As you read Deuteronomy 28:15–68, you must understand the promises that God has made up until this point. Most importantly is the promises God made to Abraham all the way back in Genesis—the promises of Land, seed, and blessing (Genesis 12 &15). The curses of Deuteronomy 28 are a symbolic undoing of all God’s promises. By verse 64, things are pretty bleak, but it’s here that we see the Land promise undone—”The Lord will scatter you among all peoples, from one end of the earth to the other end of the earth; and there you shall serve other gods, wood and stone, which you or your fathers have not known.” This verse promises what will later be known as the Babylonian Exile. The terrible thing is that all these curses happened as you read in the Old Testament.

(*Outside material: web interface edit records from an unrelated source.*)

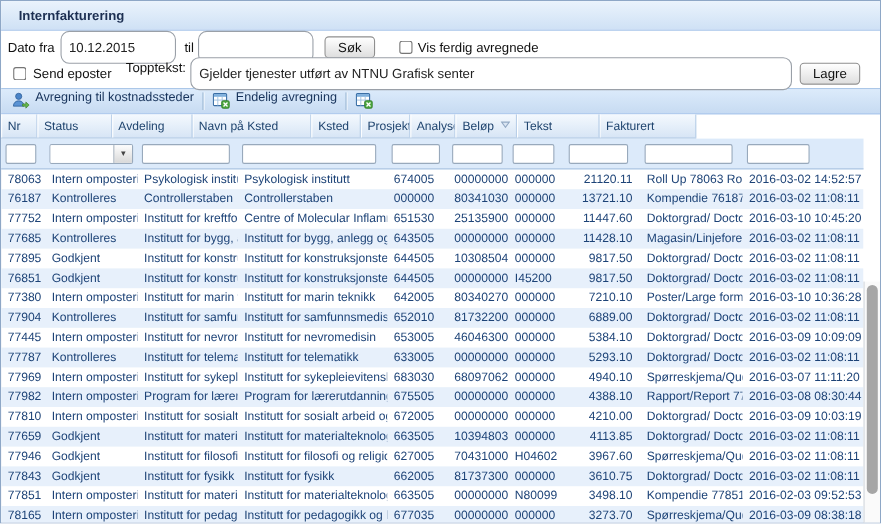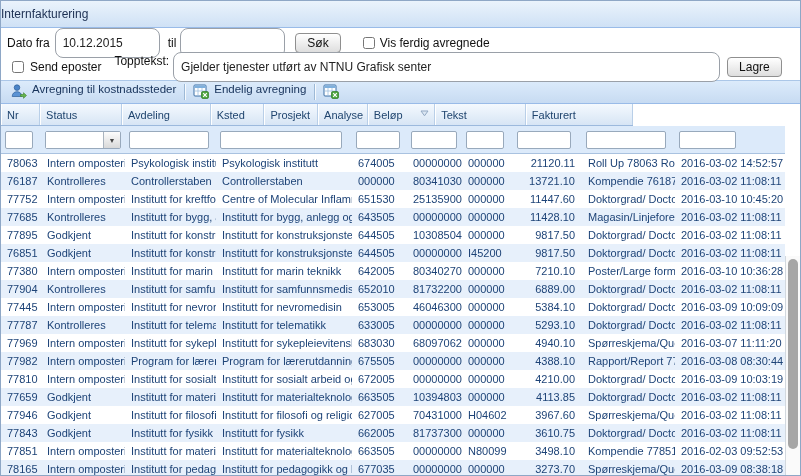"Internfakturering" .titlebar { font-weight: normal -> bold; padding-left: 0 -> 16px }
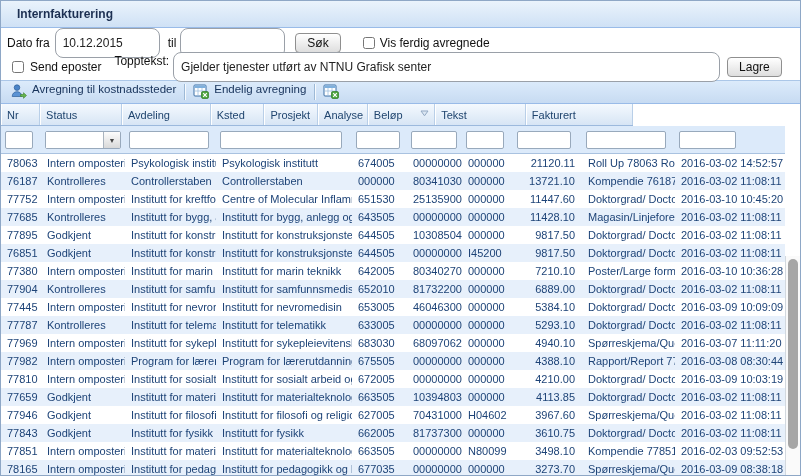"Navn på Ksted" div.h-cell { html: none -> <div><span>Navn på Ksted</span></div> }
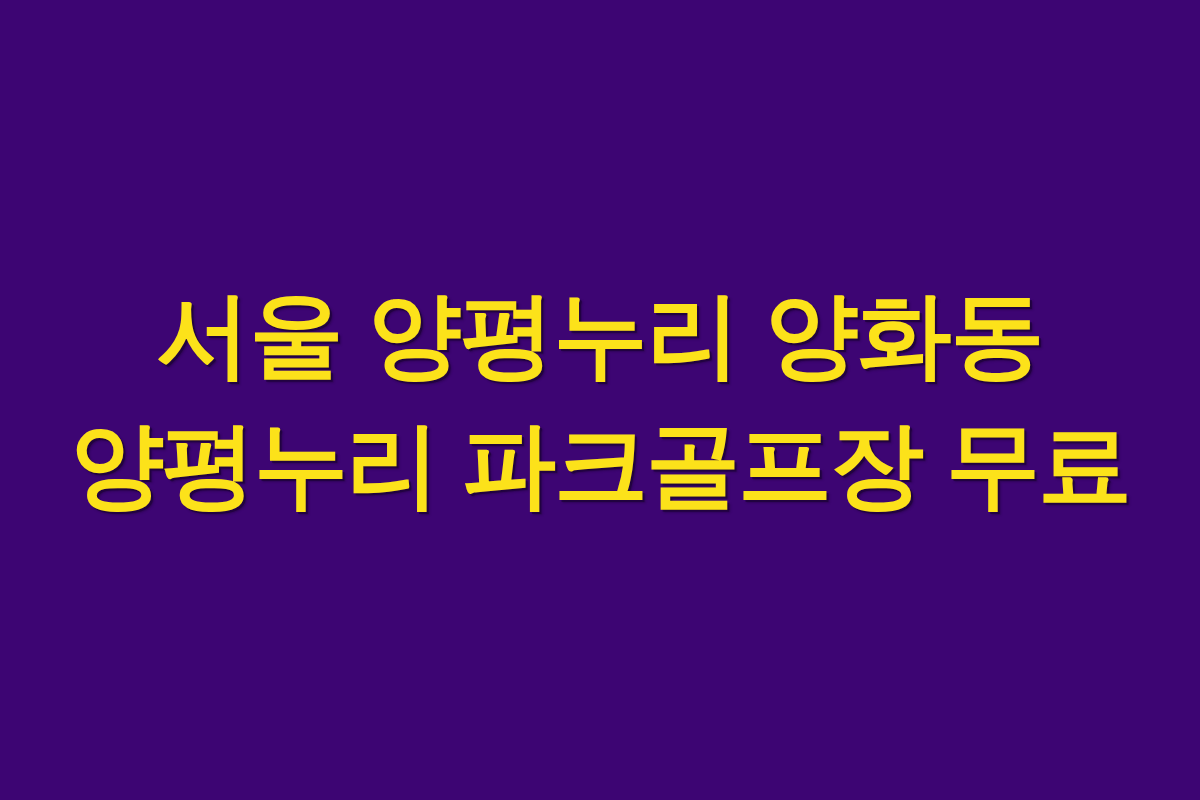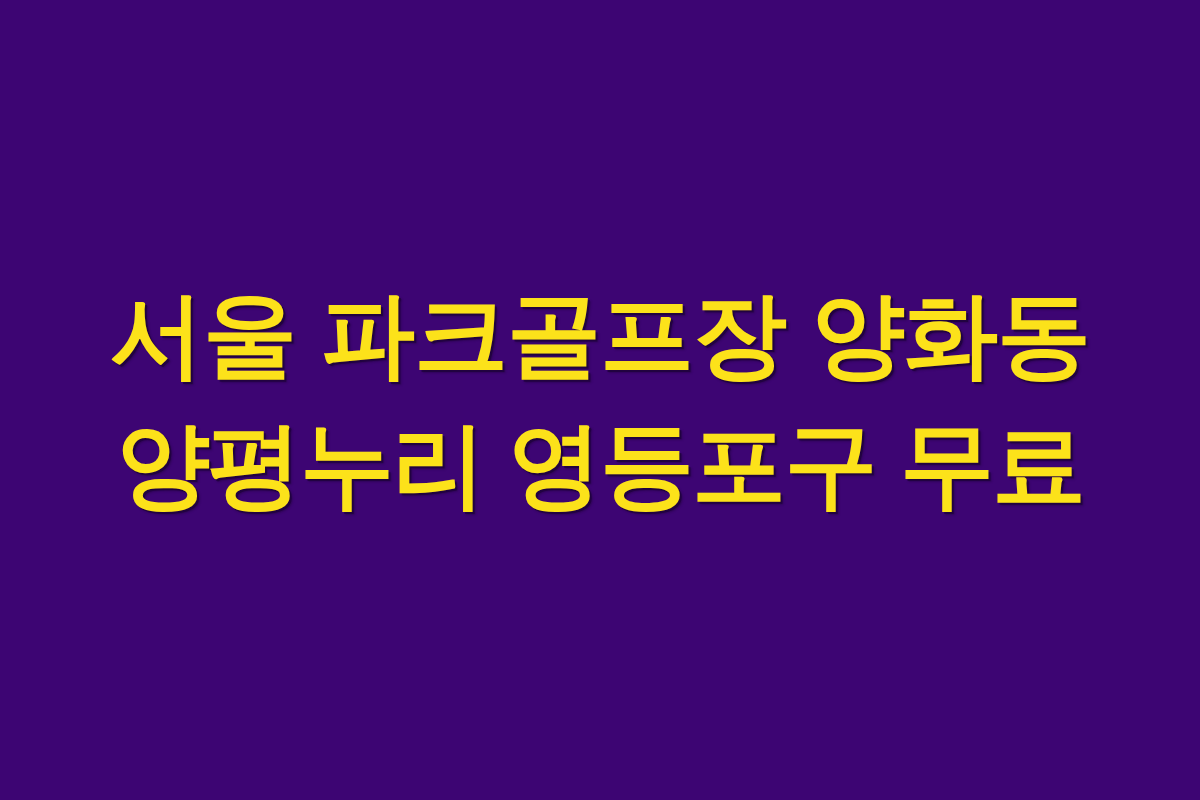"서울 파크골프장 양화동" span.title-line { text: 파크골프장 -> 양평누리 }
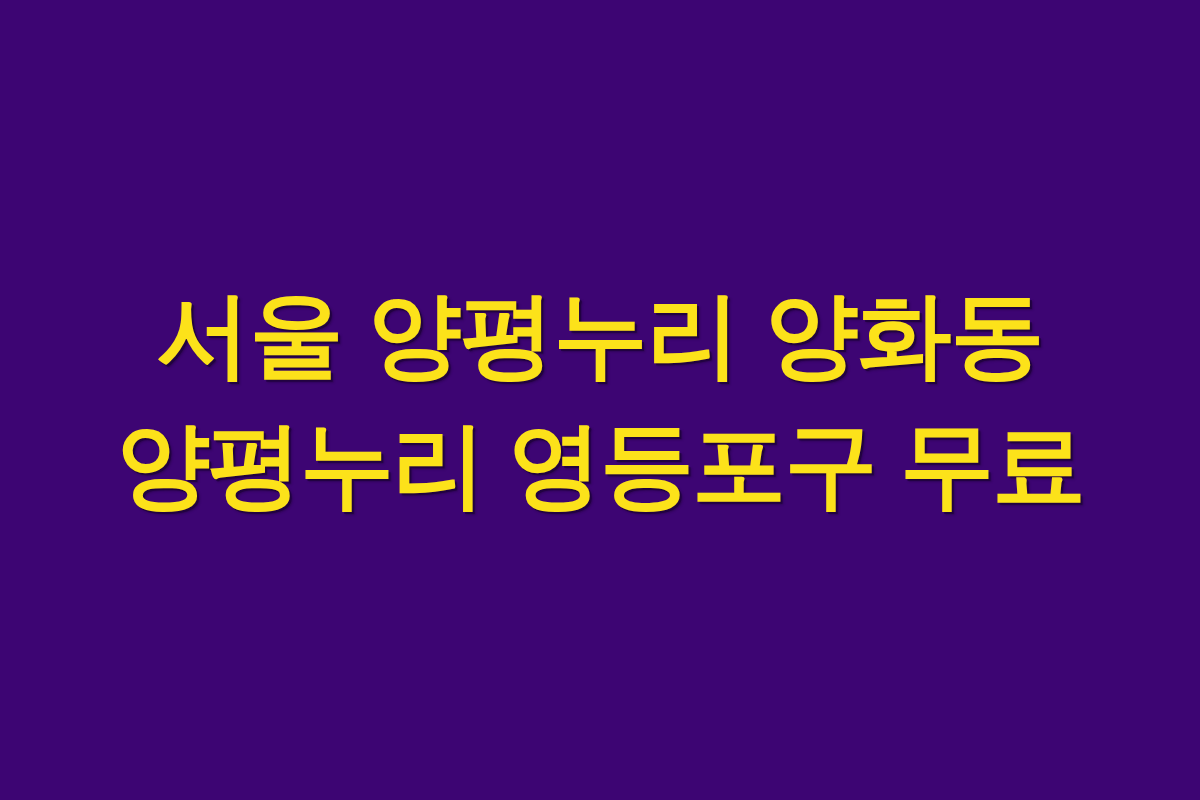"양평누리 영등포구 무료" span.title-line { text: 영등포구 -> 파크골프장 }
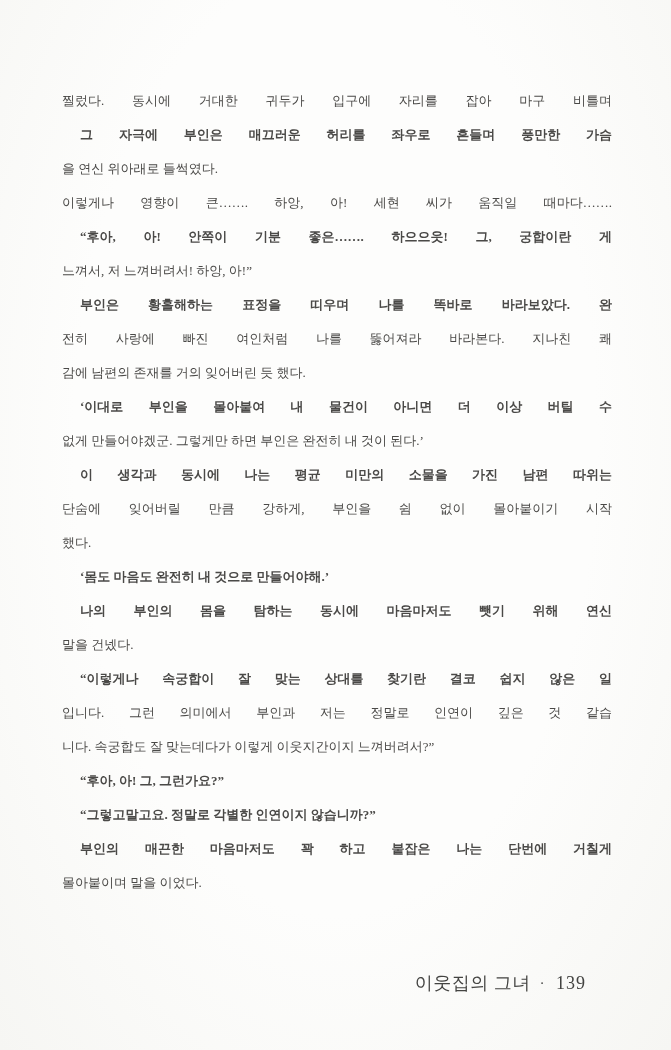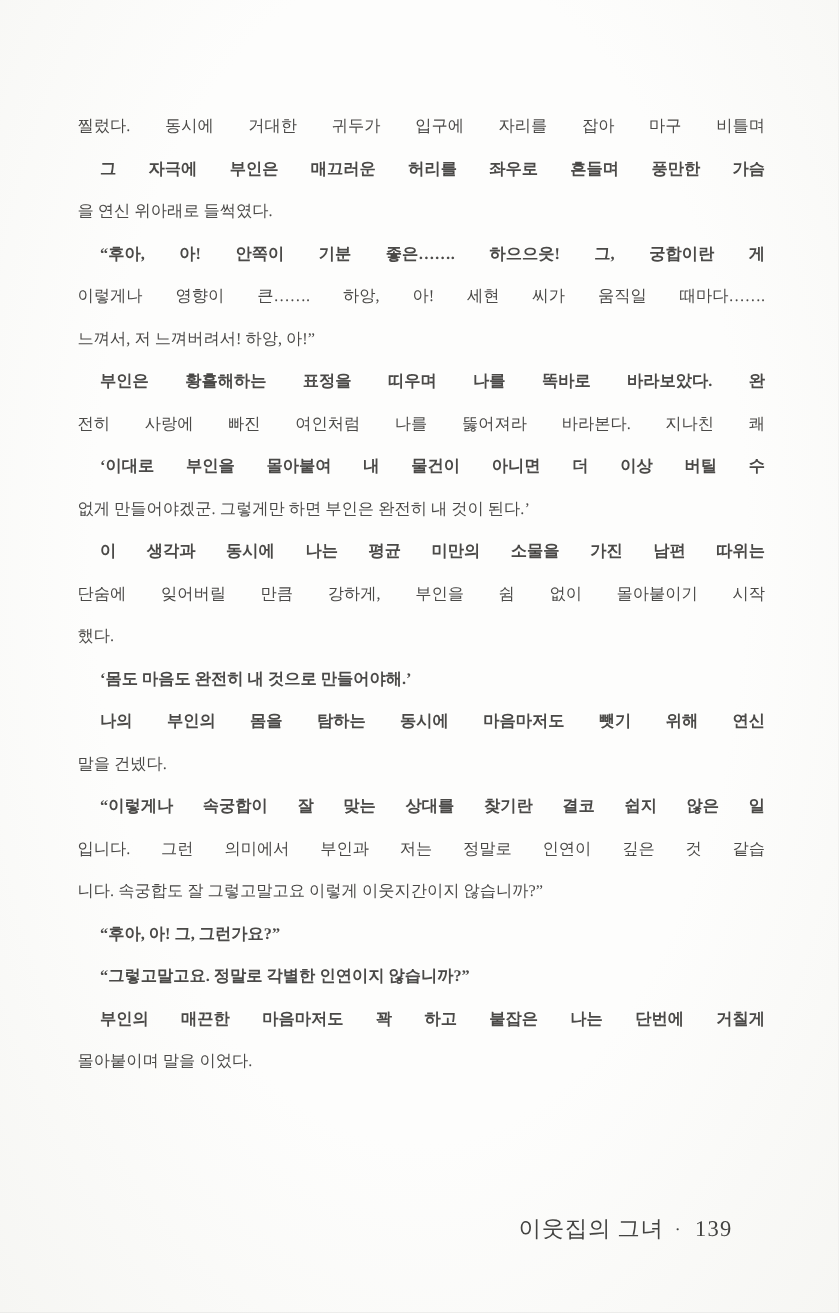"“후아, 아! 안쪽이 기분 좋은……." div.line { order: before "이렇게나 영향이 큰……. 하앙, 아!" -> after "이렇게나 영향이 큰……. 하앙, 아!" }
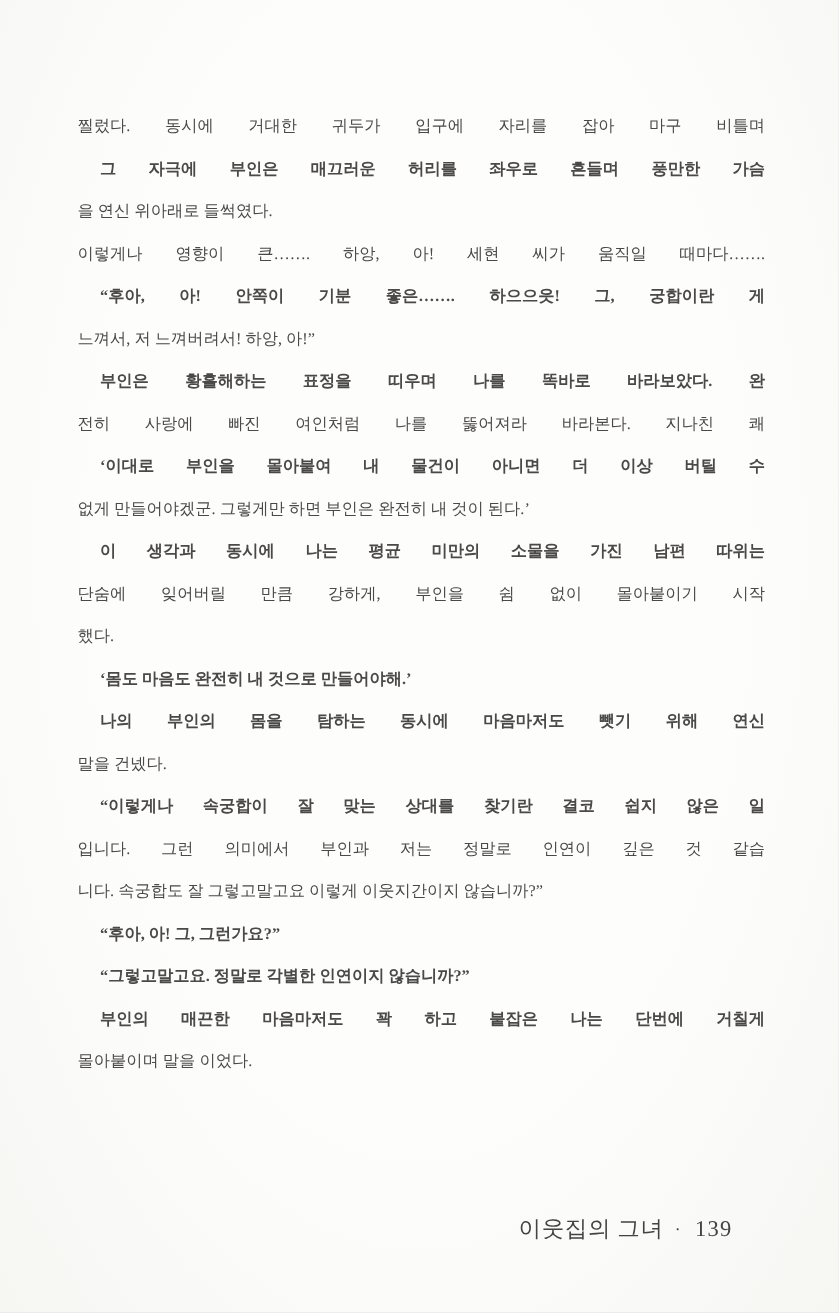"감에 남편의 존재를 거의 잊어버린" div.line { html: none -> <div>감에 남편의 존재를 거의 잊어버린 듯 했다.</div> }
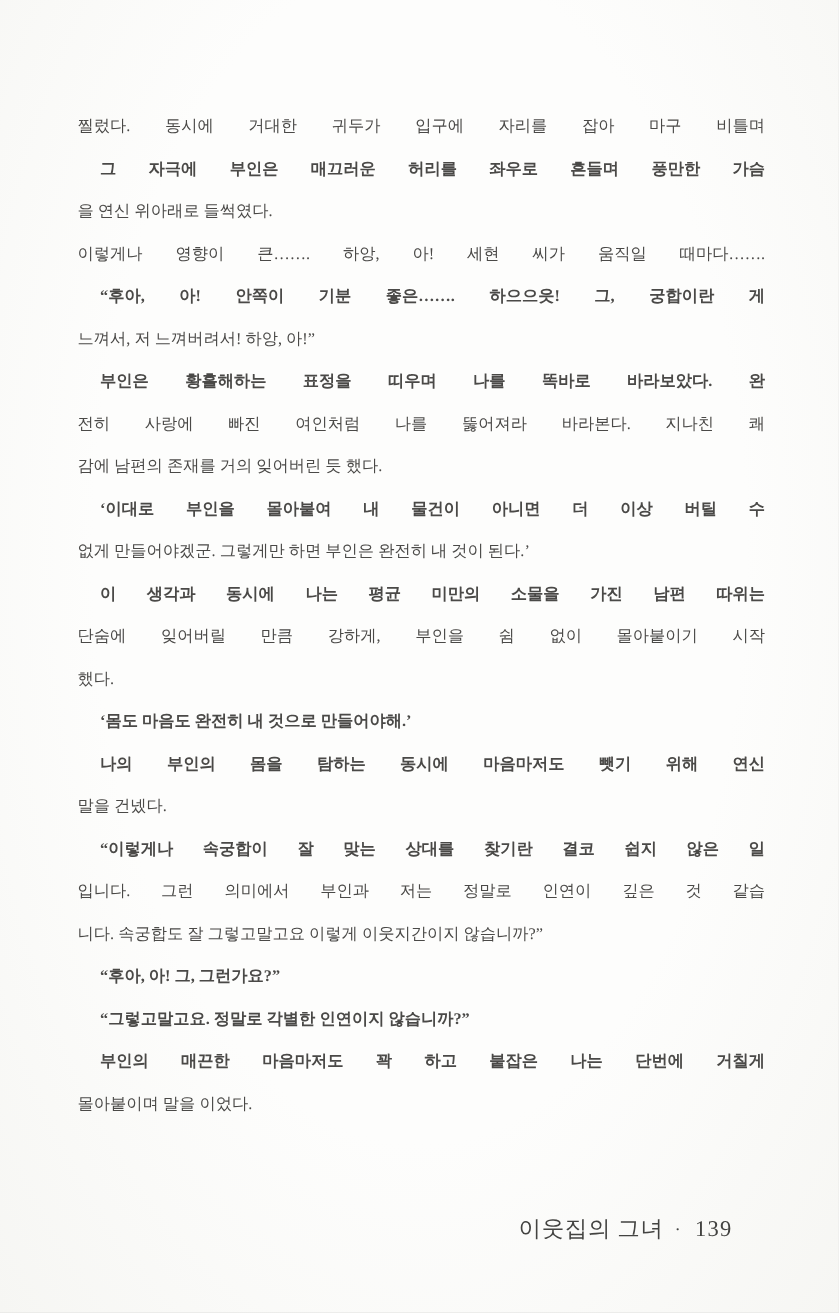"니다. 속궁합도 잘 그렇고말고요 이렇게" div.line { text: 그렇고말고요 이렇게 이웃지간이지 않습니까 -> 맞는데다가 이렇게 이웃지간이지 느껴버려서 }
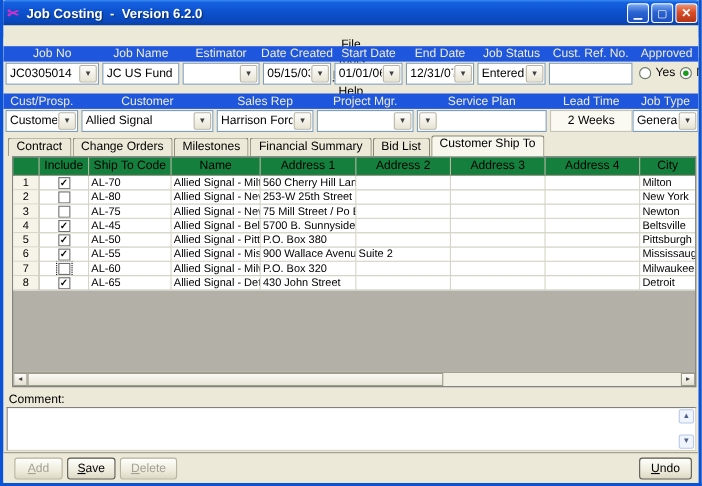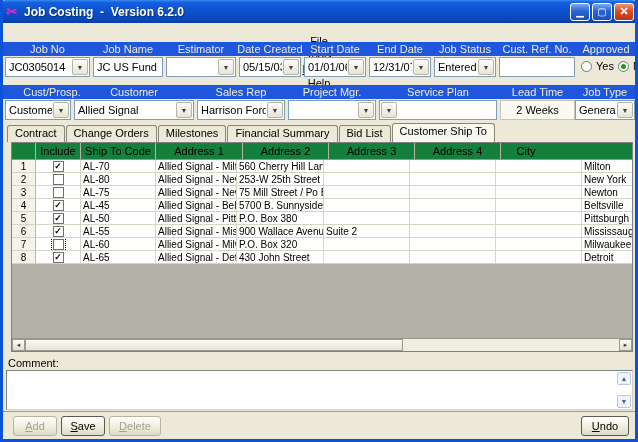"Cust/Prosp." span.band-label { left: 16px -> 2px }
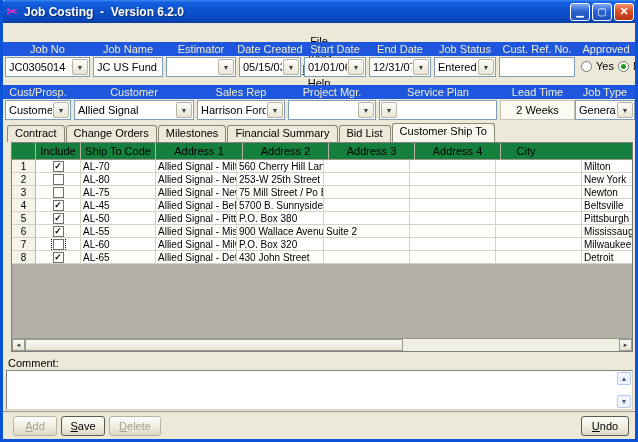"Name" div.gh { html: none -> <div>Name</div> }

Not to spoil the fun, but I can’t talk about these things without pointing you to chapter 30. “So it shall be when all of these things have come upon you, the blessing and the curse which I have set before you… and you return to the Lord your God and obey Him with all your heart and soul according to all that I command you today, you and your sons, then the Lord your God will restore you from captivity, and have compassion on you, and will gather you again from all the peoples where the Lord your God has scattered you.”
The promises of Deuteronomy 28 & 30 were literally fulfilled through the Babylonian Exile. However, there is a greater fulfillment that is set to come. We are strangers and aliens, living in a time like the Exile. One day, when the Lord returns, all God’s people will be brought back to himself—the scattered will be gathered.